Segment Start: RAW DATA

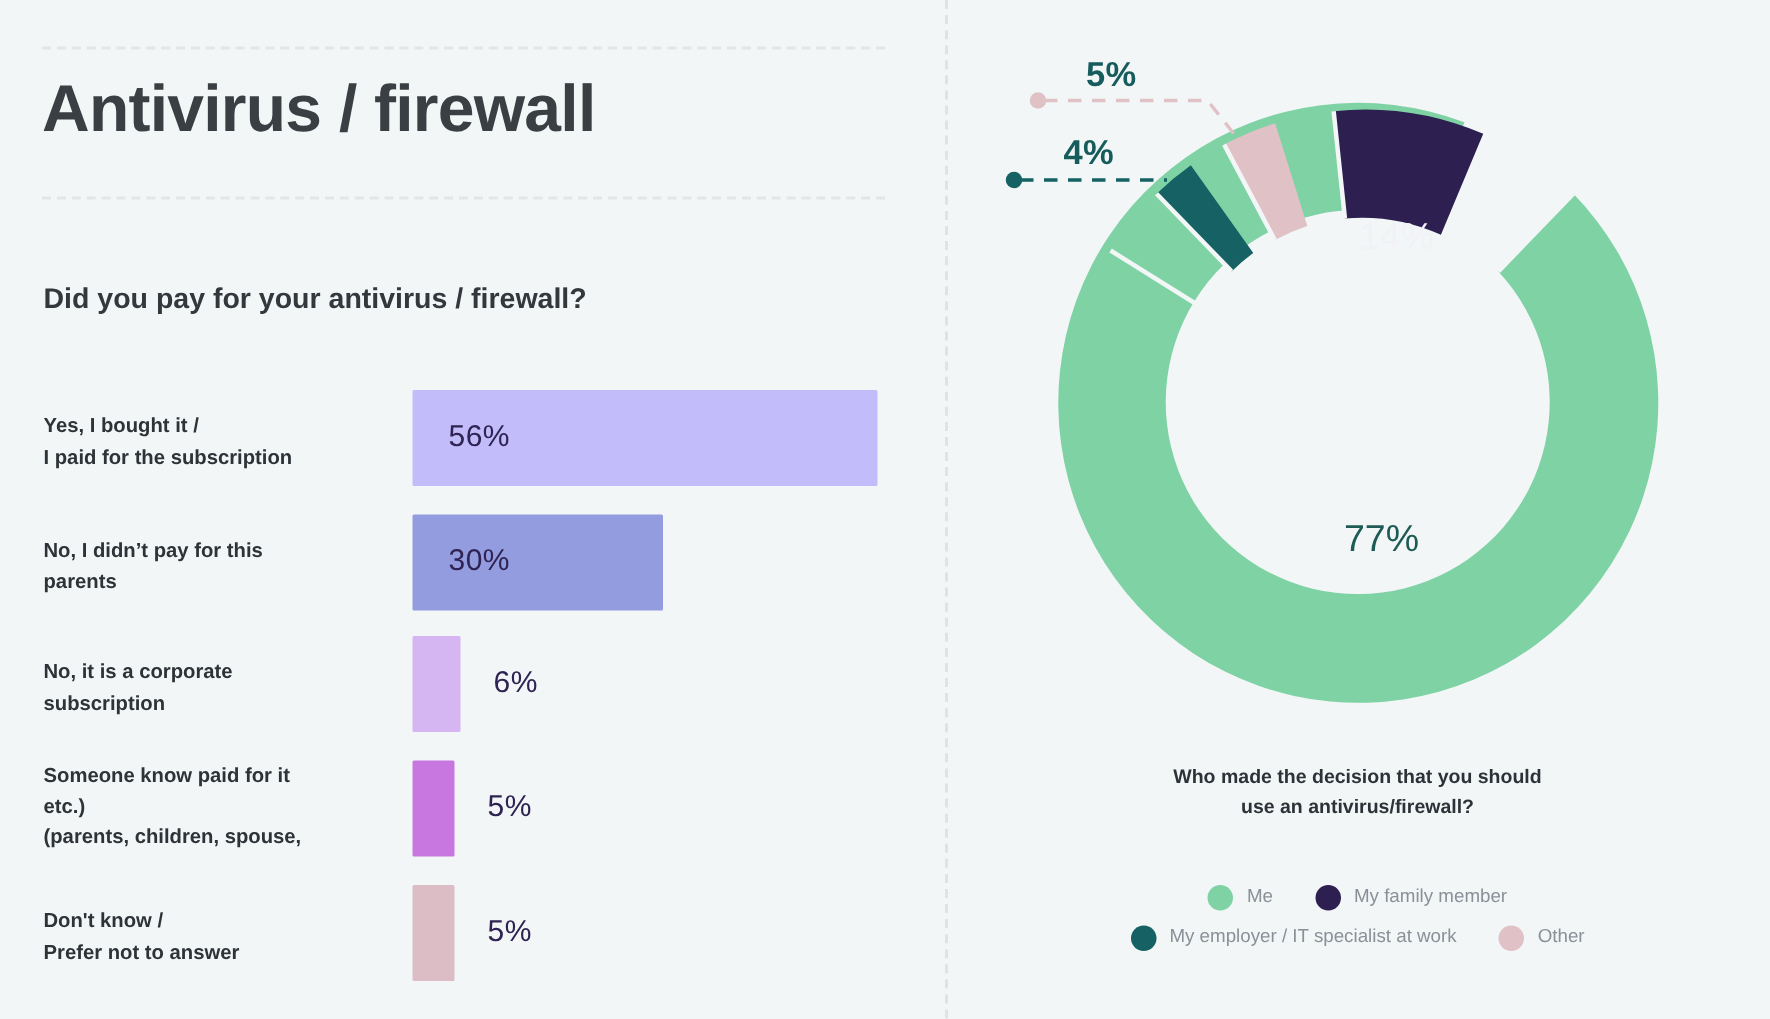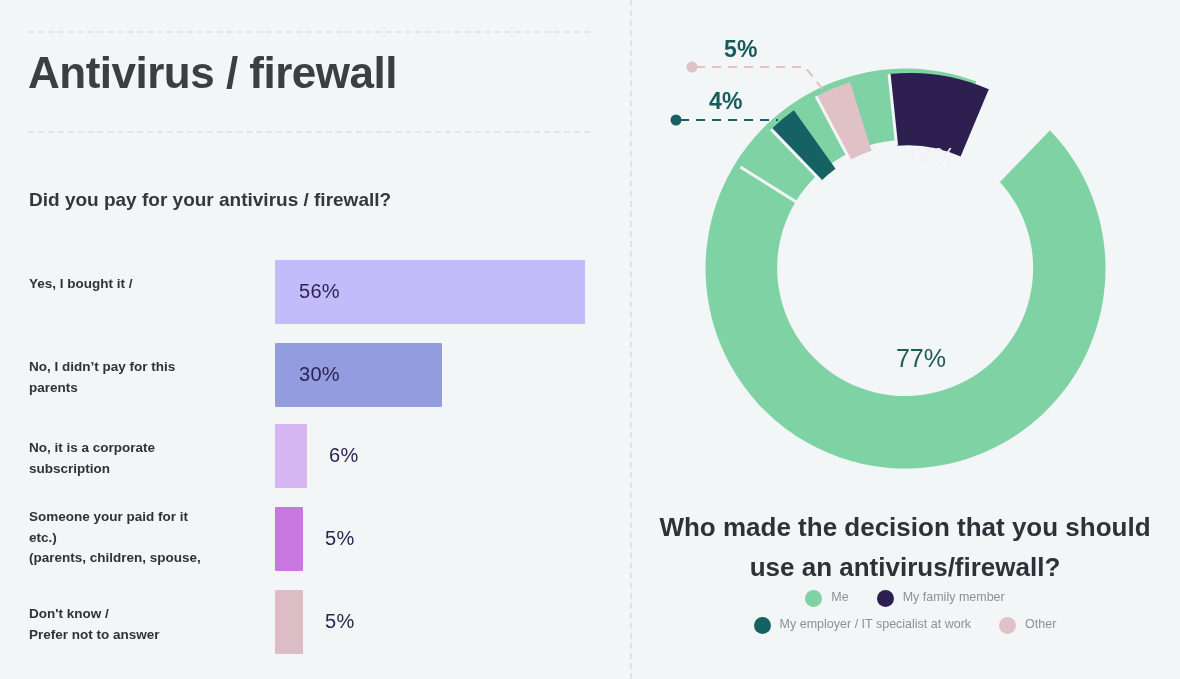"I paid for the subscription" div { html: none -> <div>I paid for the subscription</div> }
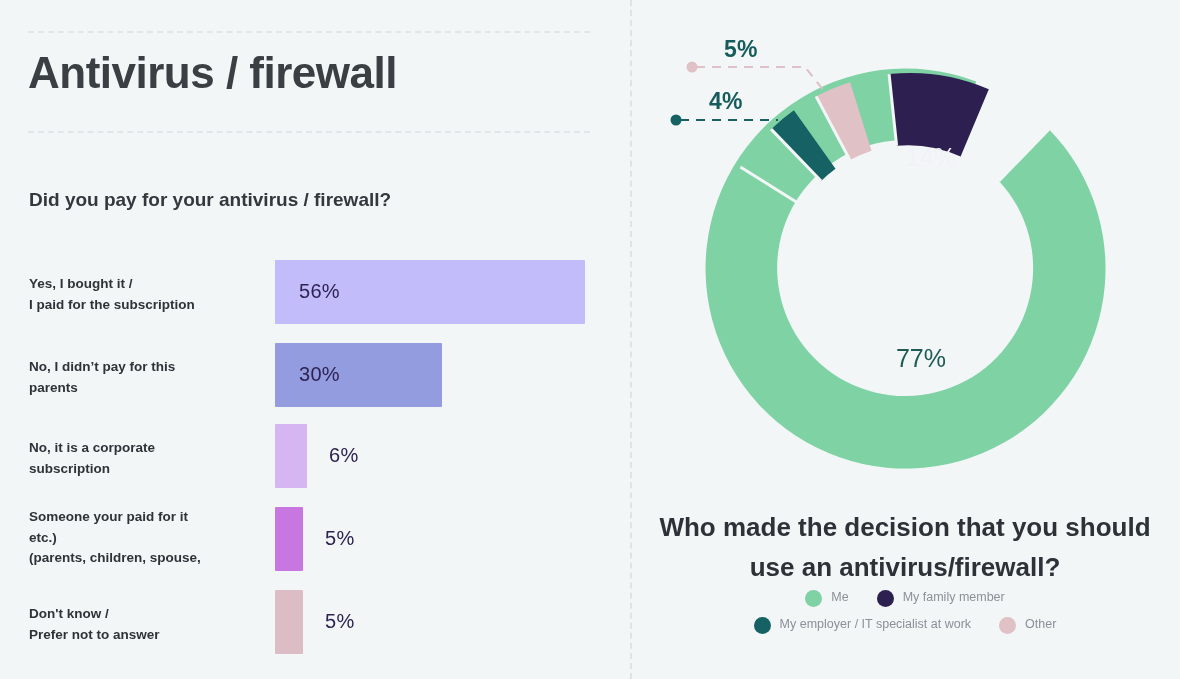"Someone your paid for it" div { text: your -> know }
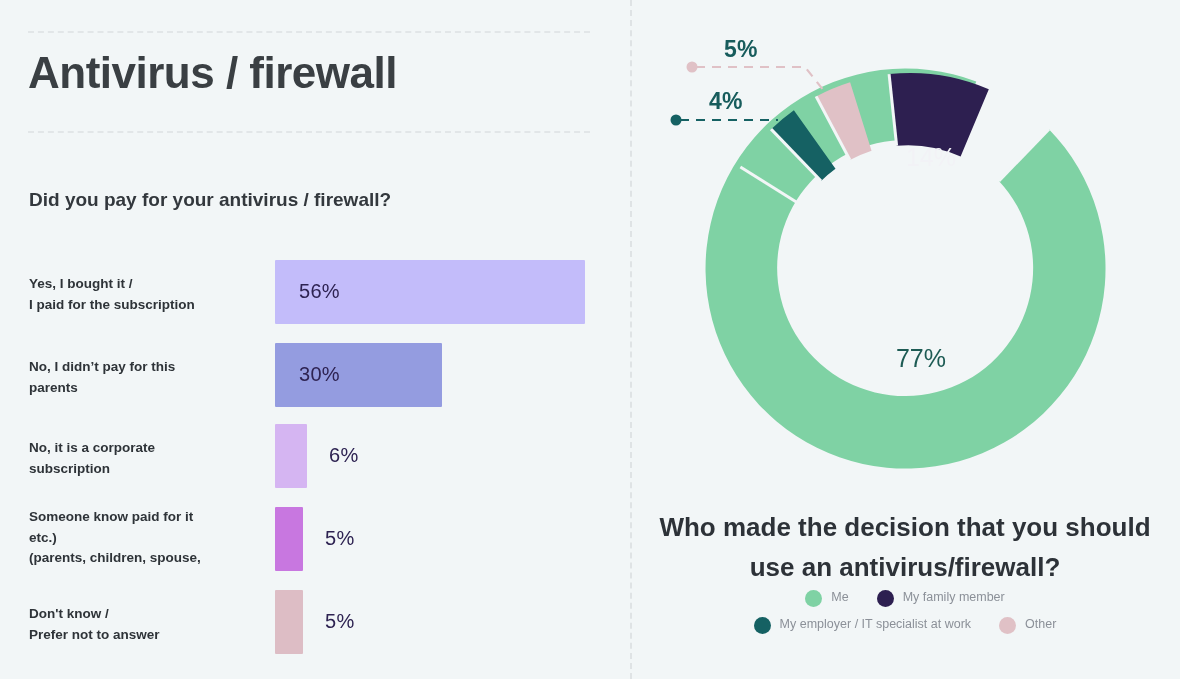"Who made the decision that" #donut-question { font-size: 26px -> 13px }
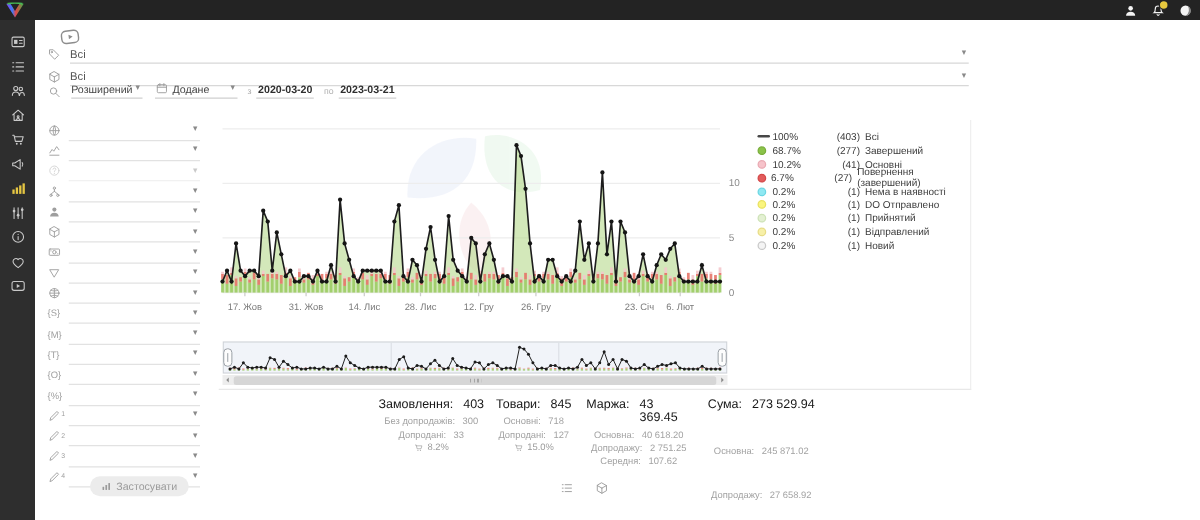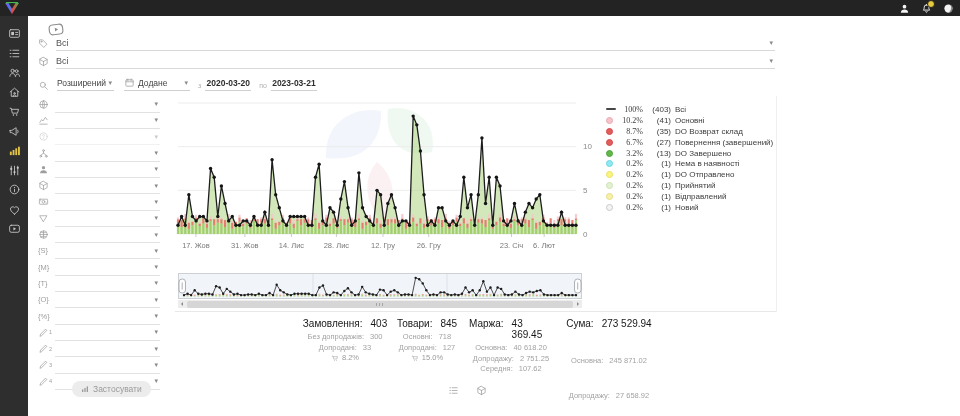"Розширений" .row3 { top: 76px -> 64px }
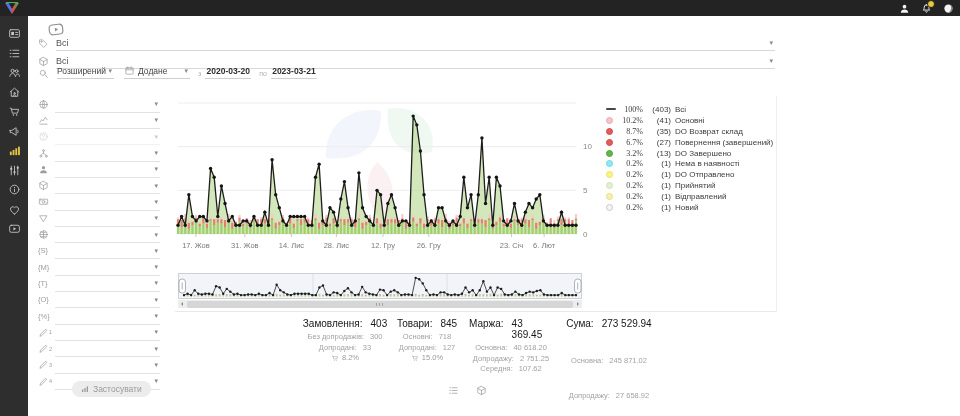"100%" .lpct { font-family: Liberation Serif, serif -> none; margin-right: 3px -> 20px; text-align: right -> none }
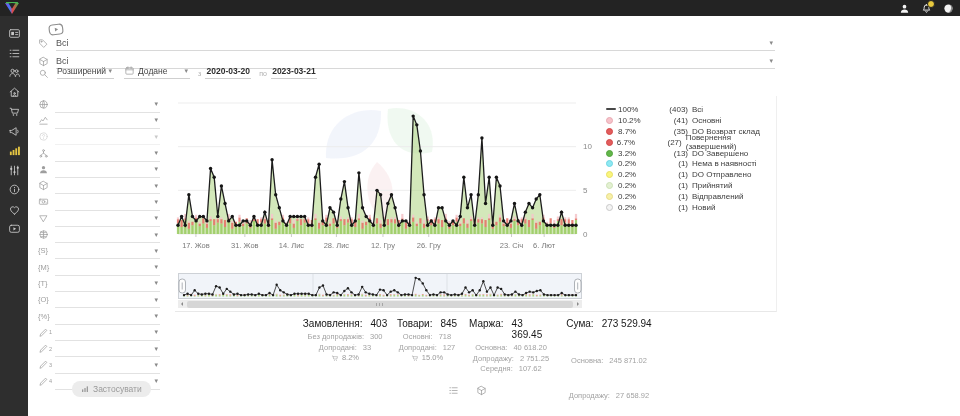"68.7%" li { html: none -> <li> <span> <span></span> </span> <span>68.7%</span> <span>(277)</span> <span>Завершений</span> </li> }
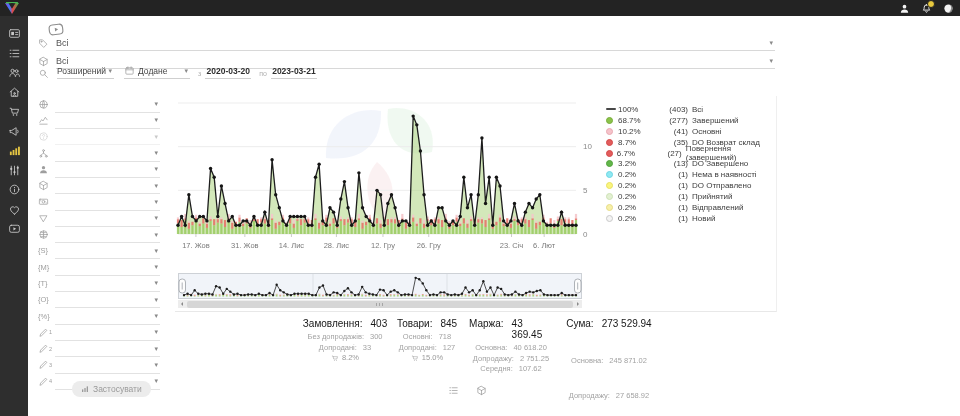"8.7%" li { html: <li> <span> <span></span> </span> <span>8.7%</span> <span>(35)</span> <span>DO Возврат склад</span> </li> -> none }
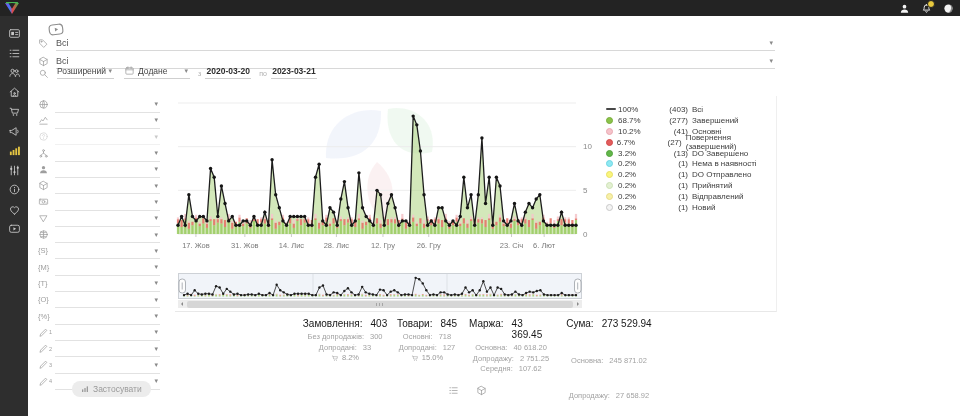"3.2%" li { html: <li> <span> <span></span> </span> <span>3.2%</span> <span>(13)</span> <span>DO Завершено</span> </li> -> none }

Segment End: RAW DATA

• _EXERCISE DESCRIPTION_: In the data above, find the line containing "top: 76px ->", then output it and every later line exactly, without the pictures.

• _ANSWER BELOW_:
"Розширений" .row3 { top: 76px -> 64px }
"100%" .lpct { font-family: Liberation Serif, serif -> none; margin-right: 3px -> 20px; text-align: right -> none }
"68.7%" li { html: none -> <li> <span> <span></span> </span> <span>68.7%</span> <span>(277)</span> <span>Завершений</span> </li> }
"8.7%" li { html: <li> <span> <span></span> </span> <span>8.7%</span> <span>(35)</span> <span>DO Возврат склад</span> </li> -> none }
"3.2%" li { html: <li> <span> <span></span> </span> <span>3.2%</span> <span>(13)</span> <span>DO Завершено</span> </li> -> none }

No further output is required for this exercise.